Data:
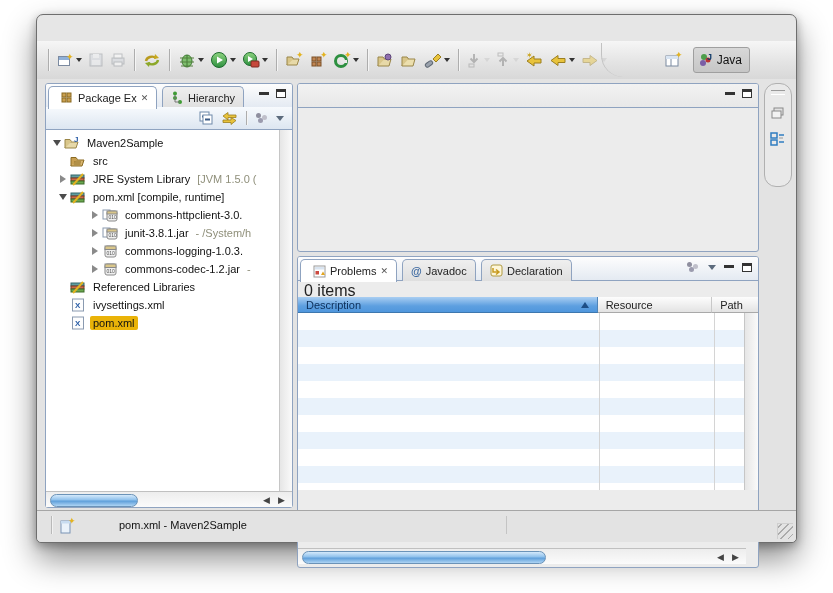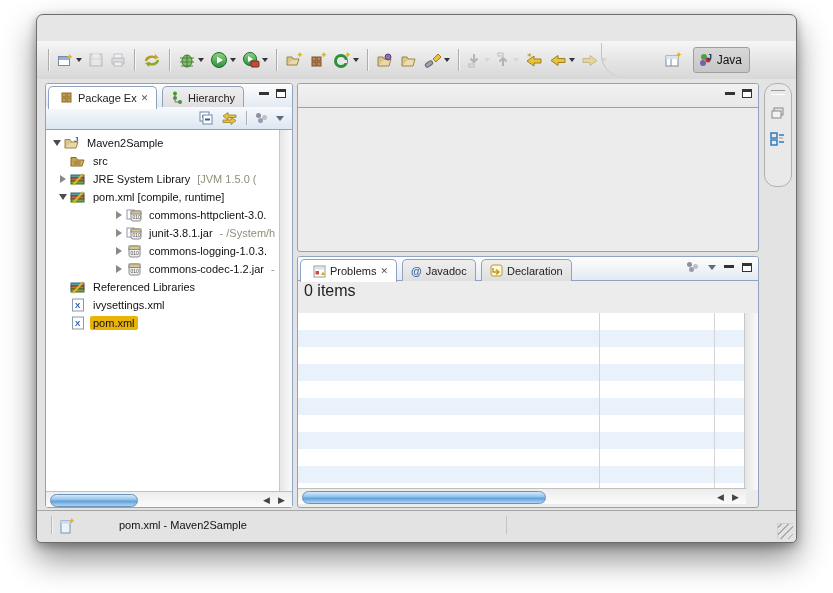--- a/index.html
+++ b/index.html
@@ -66,7 +66,7 @@
   .tlabel.sel{background:#eab308;}
   .tsuffix{color:#8f8f7a;margin-left:4px;}
   .ind1{padding-left:10px;}
-  .ind2{padding-left:66px;text-align:center;}
+  .ind2{padding-left:42px;text-align:center;}
   .ind0{padding-left:4px;}
   
   .hscroll{position:absolute;left:0;bottom:0;right:0;height:16px;background:linear-gradient(#ededed,#fbfbfb);

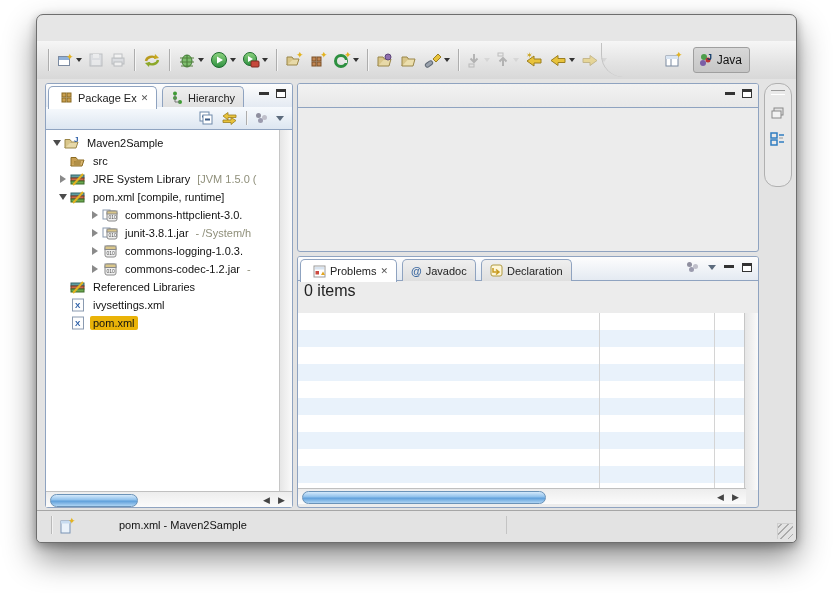--- a/index.html
+++ b/index.html
@@ -84,7 +84,7 @@
   .trim-handle{margin:6px auto 0;width:14px;height:3px;border-top:1px solid #9a9a9a;border-bottom:1px solid #fff;}
   .trim-ic{margin:10px auto 0;width:16px;height:16px;}
   
-  #problems{left:260px;top:177px;width:462px;height:252px;background:#ececec;}
+  #problems{left:260px;top:177px;width:462px;height:312px;background:#ececec;}
   .items-count{position:absolute;left:6px;top:25px;font-size:16px;color:#222;}
   .grid-head{position:absolute;left:0;top:40px;right:0;height:16px;display:flex;}
   .col-h{box-sizing:border-box;font-size:11px;display:flex;align-items:center;padding:0 4px 0 8px;

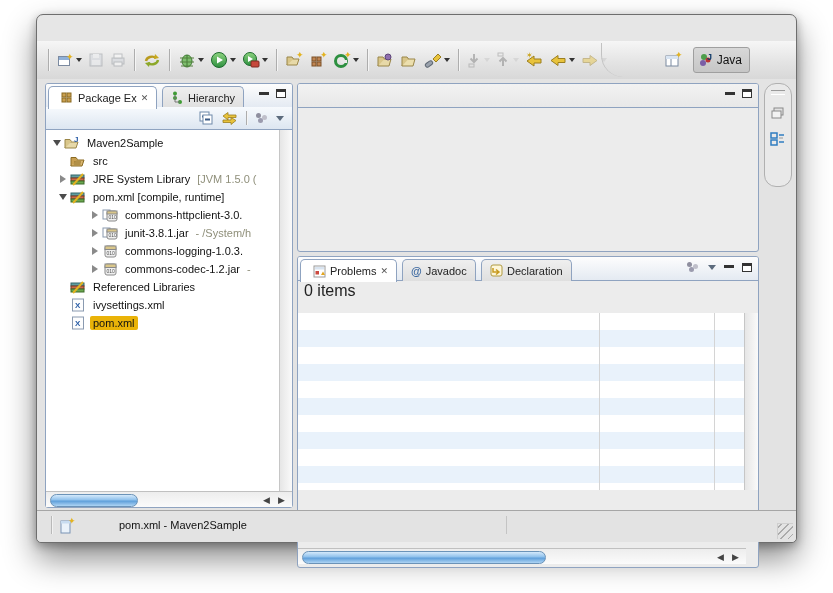--- a/index.html
+++ b/index.html
@@ -525,6 +525,18 @@
           </div>
         </div>
         <div class="items-count">0 items</div>
+        <div class="grid-head">
+          <div class="col-h sorted" style="width:301px;">
+            <span>Description</span>
+            <span class="sort-up"></span>
+          </div>
+          <div class="col-h" style="width:115px;">
+            <span>Resource</span>
+          </div>
+          <div class="col-h" style="width:46px;border-right:none;">
+            <span>Path</span>
+          </div>
+        </div>
         <div class="grid-body">
           <div class="colline" style="left:301px;"></div>
           <div class="colline" style="left:416px;"></div>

Activity: Would you reproduce, exactly and with nothing added, every line from the beginning of the entries above through the line that contains "auto 0;width:14px;height:3px;border-top:1px solid", both included, leaving out the pictures?

Task solution:
--- a/index.html
+++ b/index.html
@@ -66,7 +66,7 @@
   .tlabel.sel{background:#eab308;}
   .tsuffix{color:#8f8f7a;margin-left:4px;}
   .ind1{padding-left:10px;}
-  .ind2{padding-left:66px;text-align:center;}
+  .ind2{padding-left:42px;text-align:center;}
   .ind0{padding-left:4px;}
   
   .hscroll{position:absolute;left:0;bottom:0;right:0;height:16px;background:linear-gradient(#ededed,#fbfbfb);

--- a/index.html
+++ b/index.html
@@ -84,7 +84,7 @@
   .trim-handle{margin:6px auto 0;width:14px;height:3px;border-top:1px solid #9a9a9a;border-bottom:1px solid #fff;}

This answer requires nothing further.